# Ruby Tetras (Axelrodia riesei)



## kkau1 (Jun 22, 2006)

I saw some at my LFS and they were gorgeous. Has anyone had experience with these guys? From what I could find on the net, it seems that they really loose their color in captivity. I think a few places said that hard water caused this. Has anyone kept them and noticed their color staying or fading? Also, what is their behavior in the tank? When I saw them they were super skitish and kept hiding out of sight.

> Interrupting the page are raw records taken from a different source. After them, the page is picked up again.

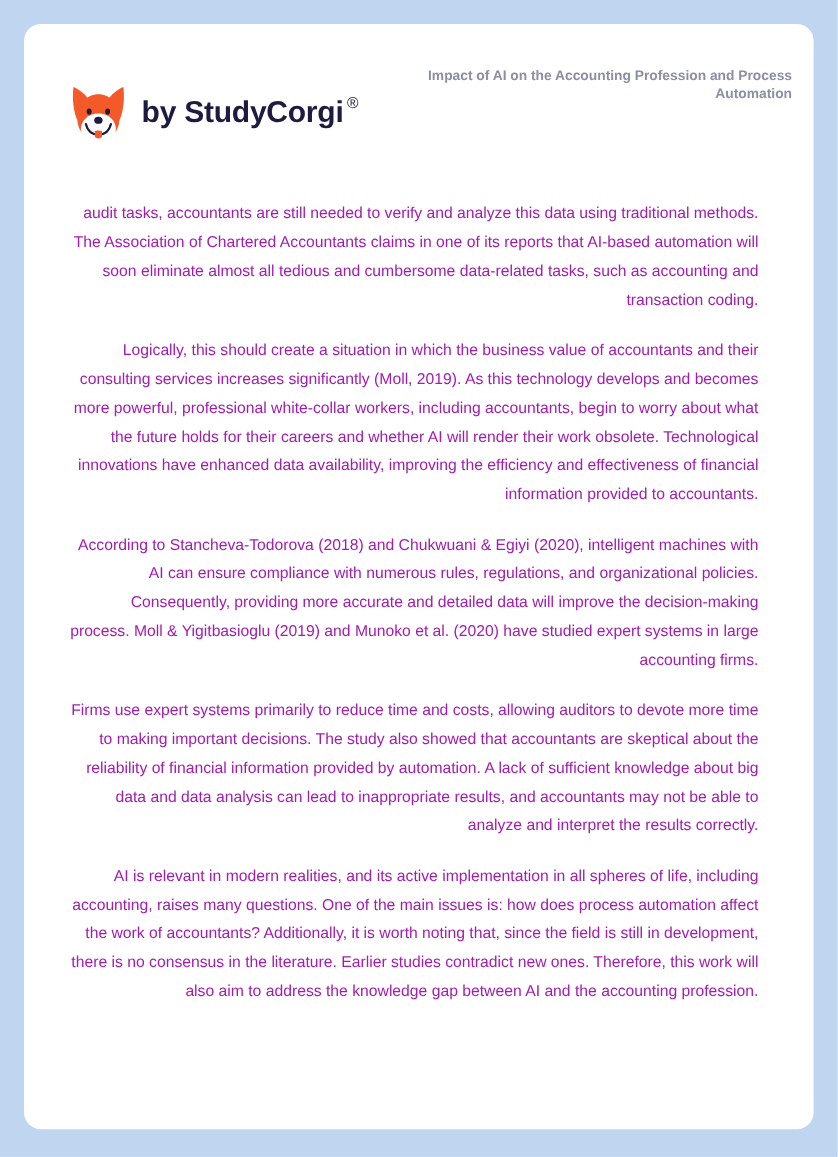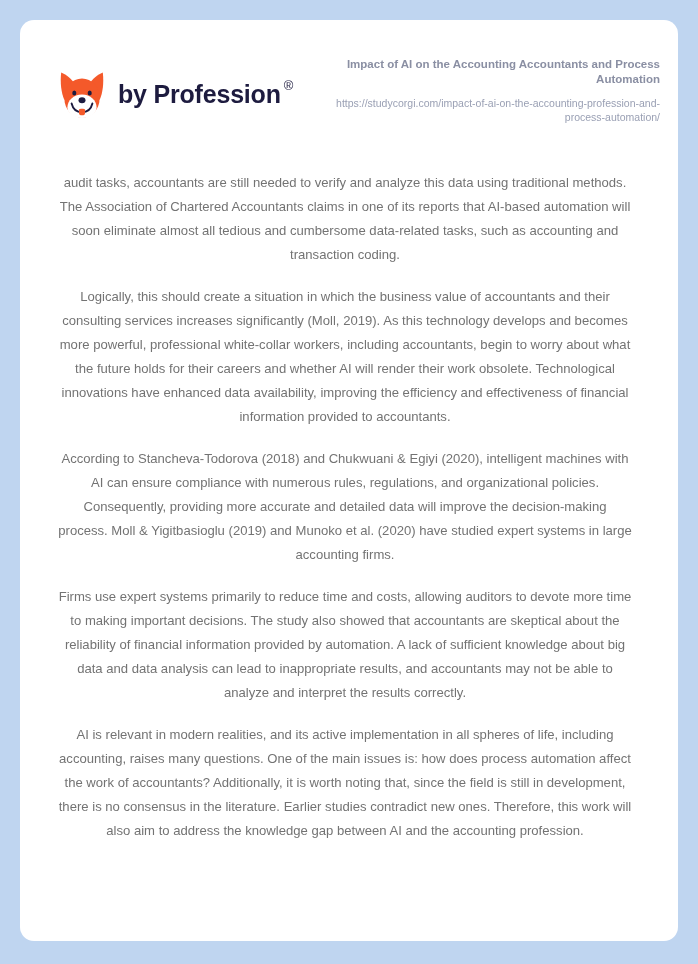--- a/index.html
+++ b/index.html
@@ -151,7 +151,7 @@
       </div>
 
       <div id="doc-meta">
-        <div id="doc-title">Impact of AI on the Accounting Accountants and Process Automation</div>
+        <div id="doc-title">Impact of AI on the Accounting Profession and Process Automation</div>
         <div id="doc-url">https://studycorgi.com/impact-of-ai-on-the-accounting-profession-and-process-automation/</div>
       </div>
 

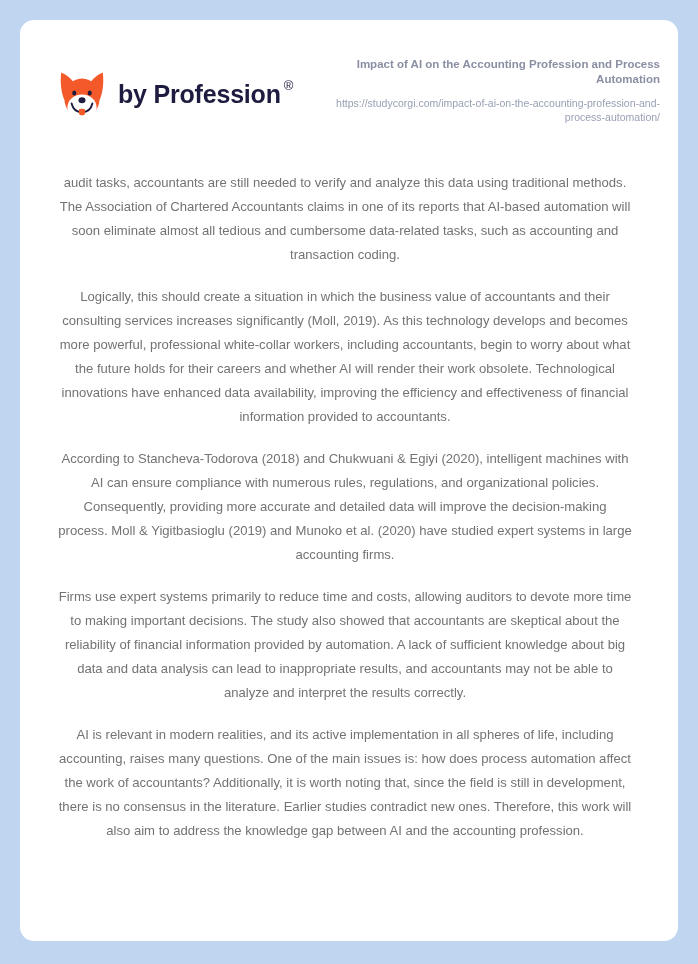--- a/index.html
+++ b/index.html
@@ -145,7 +145,7 @@
           <path d="M21.0 40.6 C21.0 39.6 27.0 39.6 27.0 40.6 L27.0 44.4 C27.0 47.0 21.0 47.0 21.0 44.4 Z" fill="#f4592a"></path>
         </svg>
         <div id="brand-text">
-          <span>by Profession</span>
+          <span>by StudyCorgi</span>
           <span id="brand-reg">®</span>
         </div>
       </div>

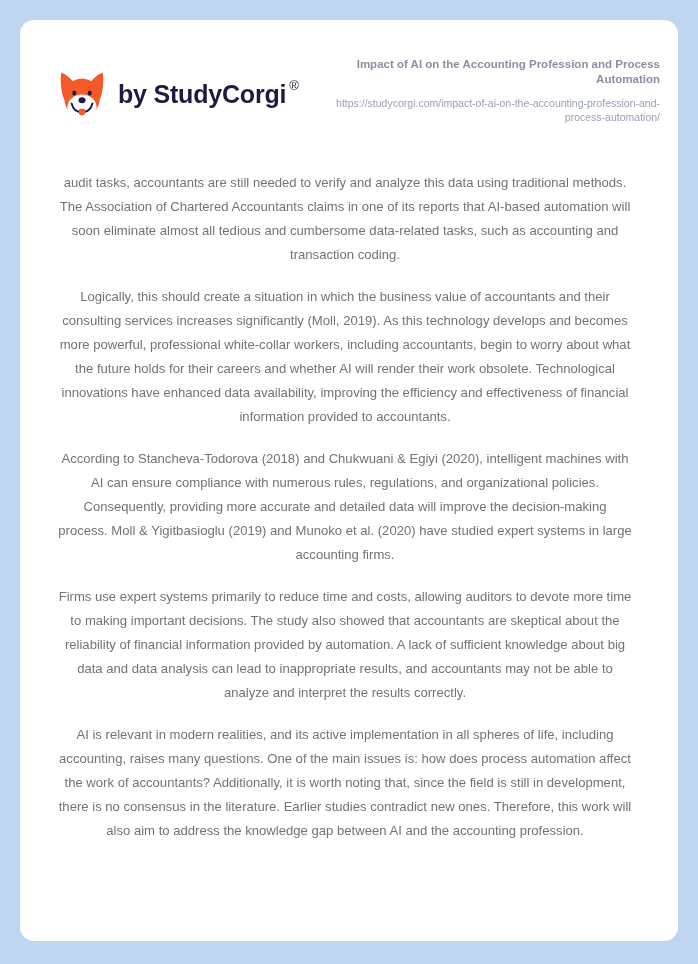--- a/index.html
+++ b/index.html
@@ -152,7 +152,6 @@
 
       <div id="doc-meta">
         <div id="doc-title">Impact of AI on the Accounting Profession and Process Automation</div>
-        <div id="doc-url">https://studycorgi.com/impact-of-ai-on-the-accounting-profession-and-process-automation/</div>
       </div>
 
     </div>

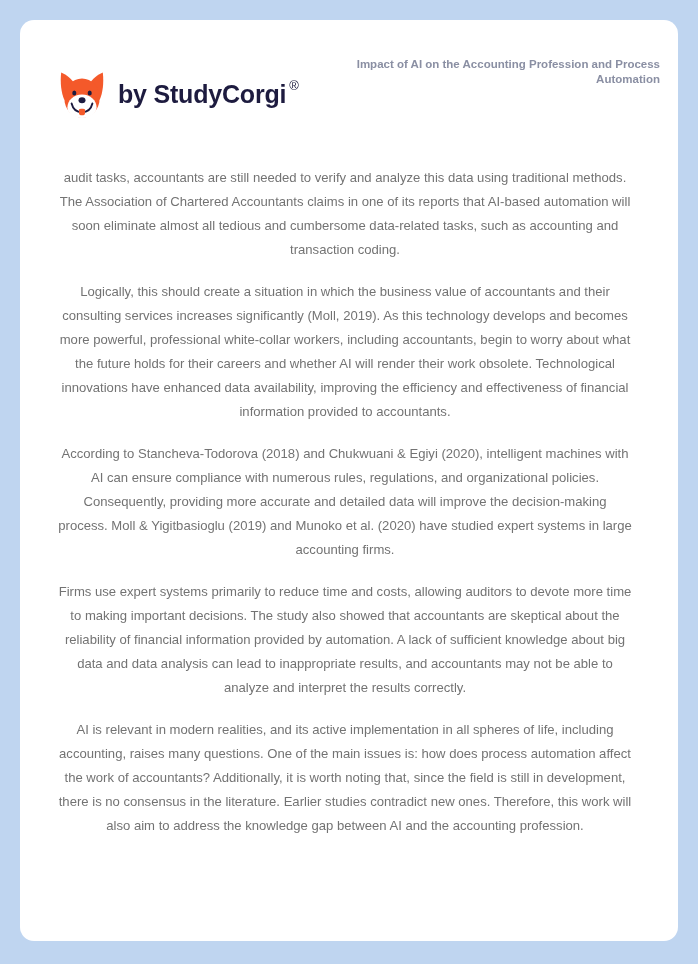--- a/index.html
+++ b/index.html
@@ -108,11 +108,11 @@
   }
 
   .para {
-    color: #737373;
+    color: #a21caf;
     font-size: 13.1px;
     line-height: 24px;
     margin: 0 0 18px 0;
-    text-align: center;
+    text-align: right;
   }
   .para:last-child { margin-bottom: 15px; }
 </style>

If I had more confidence that they could keep their color, I'd set up a planted tank just for them.


----------



## Ajax (Apr 3, 2006)

If you have a planted tank they will most likely color up nicely. We have a few guys around here (Houston) keeping them, and they have all looked really nice once they got established. Most tetras, if not all, come from soft water habitats, and will show their best colors when you closely simulate that. And don't judge a fish strictly by what you see in the store. I've bought a few different kinds of fish through the years that showed no where near the colors they truly were once they got established.


----------



## Crazygar (Apr 27, 2005)

How true is that. The Gold Tetras (all 12) that I own, looked really , well, not flashy in the Dealer's tank. Bring'em home into an acidic Planted Tank, within a week I had different fish and breeding!

I'm actually seeking these fish as well to add to my 75 to hang with my Gold Tetras. What a wonderful sight, deep red amongst my deep green.

Gary


----------